## Dataset

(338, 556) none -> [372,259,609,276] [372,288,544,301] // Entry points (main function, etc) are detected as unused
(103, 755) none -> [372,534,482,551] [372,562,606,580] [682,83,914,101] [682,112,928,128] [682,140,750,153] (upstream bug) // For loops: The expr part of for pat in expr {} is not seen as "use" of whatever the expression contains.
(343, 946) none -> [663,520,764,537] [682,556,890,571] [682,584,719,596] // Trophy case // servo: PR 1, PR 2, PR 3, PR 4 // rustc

==

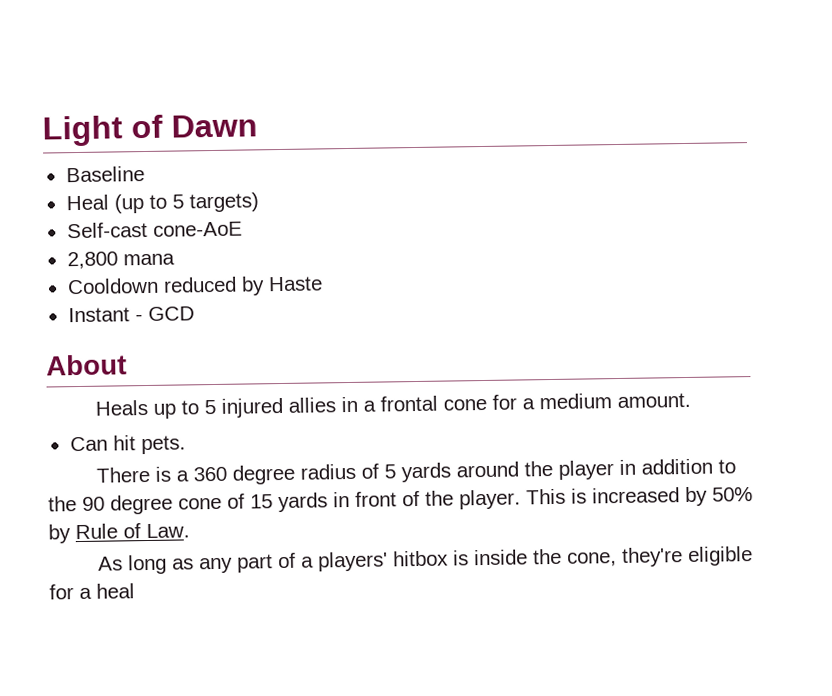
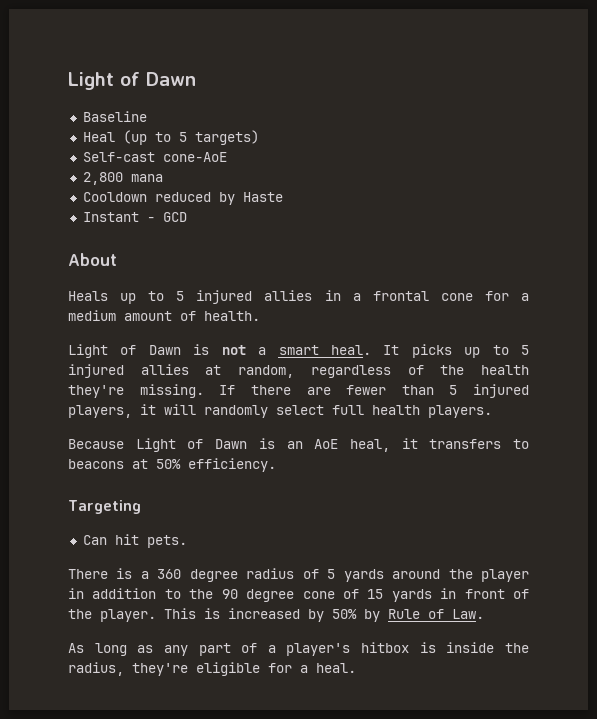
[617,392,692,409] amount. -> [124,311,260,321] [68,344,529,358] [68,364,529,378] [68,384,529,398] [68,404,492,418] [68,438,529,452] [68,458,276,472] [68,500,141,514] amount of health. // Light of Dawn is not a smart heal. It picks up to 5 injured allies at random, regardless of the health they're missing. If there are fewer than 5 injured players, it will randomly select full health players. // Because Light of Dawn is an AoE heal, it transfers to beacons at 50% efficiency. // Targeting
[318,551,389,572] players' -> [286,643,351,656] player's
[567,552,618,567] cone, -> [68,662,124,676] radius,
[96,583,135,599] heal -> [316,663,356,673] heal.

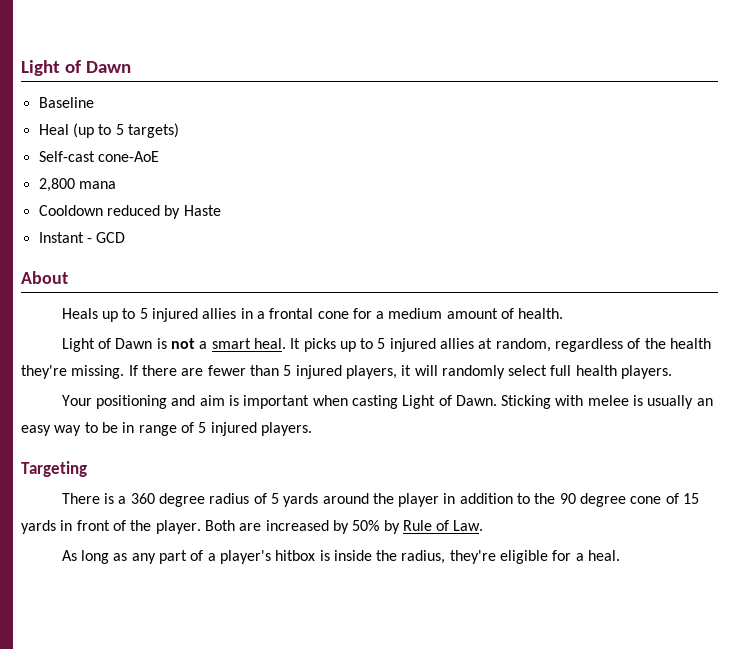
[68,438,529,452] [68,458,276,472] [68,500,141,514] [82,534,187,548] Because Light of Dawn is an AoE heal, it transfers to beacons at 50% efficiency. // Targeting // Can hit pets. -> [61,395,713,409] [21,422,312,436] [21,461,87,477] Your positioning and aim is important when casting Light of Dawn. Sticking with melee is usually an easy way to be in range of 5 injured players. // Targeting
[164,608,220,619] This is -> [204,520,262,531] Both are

## What to work on
What you return should be exactly the lines above, starting at the one with "(338, 556) none" and ending at the one with "(343, 946) none", and nothing else.

## Solution for this exercise
(338, 556) none -> [372,259,609,276] [372,288,544,301] // Entry points (main function, etc) are detected as unused
(103, 755) none -> [372,534,482,551] [372,562,606,580] [682,83,914,101] [682,112,928,128] [682,140,750,153] (upstream bug) // For loops: The expr part of for pat in expr {} is not seen as "use" of whatever the expression contains.
(343, 946) none -> [663,520,764,537] [682,556,890,571] [682,584,719,596] // Trophy case // servo: PR 1, PR 2, PR 3, PR 4 // rustc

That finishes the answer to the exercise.